Motherhood Is Political
"It was motherhood that got me into the [feminist] movement in the first place. I became an activist after recognizing how excruciatingly personal the political was to me and my sons. It was the women’s movement that put self-esteem back into 'just a housewife,' rescuing our intelligence from the junk pile of 'instinct' and making it human, deliberate, powerful."
--Mary Kay Blakely
I thought that my life has been pretty mundane (although also tons of fun) in my first few weeks of motherhood. I sleep, feed Molly, do laundry, feed Molly, change diapers, and, oh yes, did I mention feed the girl. Little did I know that on our first big outing with the inlaws earlier this week, I was once again engaged in political activism.
Via Feministe, the New York Times reports on a group of breastfeeding mothers ("lactivists") who are demanding their rights to nurse their babies in public:
The calls for a "nurse-in" began on the Internet mere moments after Barbara Walters uttered a negative remark about public breast-feeding on her ABC talk show, "The View."
The protest, inspired by similar events organized by a growing group of unlikely activists nationwide in the last year, brought about 200 women to ABC's headquarters yesterday. They stood nursing their babies in the unmistakably public venue of Columbus Avenue and West 67th Street. They held signs reading, "Shame on View," and "Babies are born to be breastfed." Ms. Walters, who remarked a few weeks ago on the show that the sight of a woman breast-feeding on an airplane next to her had made her uncomfortable, said through a spokesman that "it was a particular circumstance and we are surprised that it warrants a protest."

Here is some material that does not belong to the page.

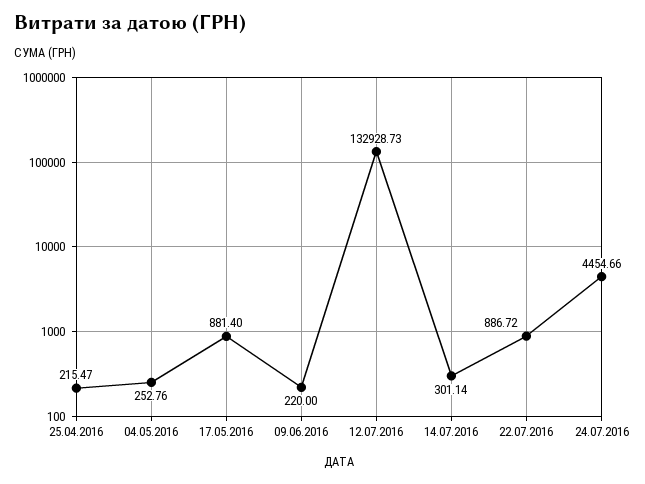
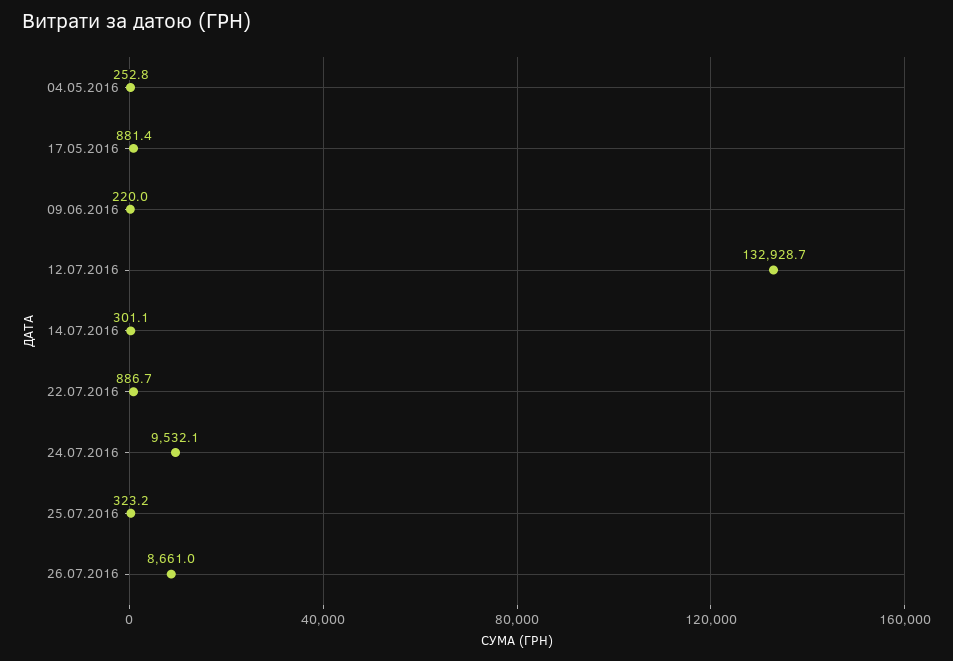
25.04.2016: 215.47 -> none
24.07.2016: 4454.66 -> 9532.1
25.07.2016: none -> 323.2
26.07.2016: none -> 8661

But the rally at ABC is only the most visible example of a recent wave of "lactivism." Prodded by mothers who say they are tired of being asked to adjourn to the bathroom while nursing in a public space, six states have recently passed laws giving a woman the right to breast-feed wherever she "is otherwise authorized to be."
...
Whether to breast-feed in public, many nursing mothers say, is not simply a matter of being respectful of another person's sensibilities. They cite research by the Food and Drug Administration showing that the degree of embarrassment a mother feels about breast-feeding plays a bigger role in determining whether she is likely to do so than household income, length of maternity leave or employment status.
The American Academy of Pediatrics urges women to feed their babies only breast milk for the first six months, and continue breast-feeding for at least an additional six months. If its recommendations were followed, the group estimates that Americans would save $3.6 billion in annual health care costs because breast-fed babies tend to require less medical care. But while more women are breast-feeding for the first few weeks, fewer than one-third are still nursing after six months. Some doctors attribute the decline to self-consciousness and the difficulties of finding spaces where nursing seems acceptable.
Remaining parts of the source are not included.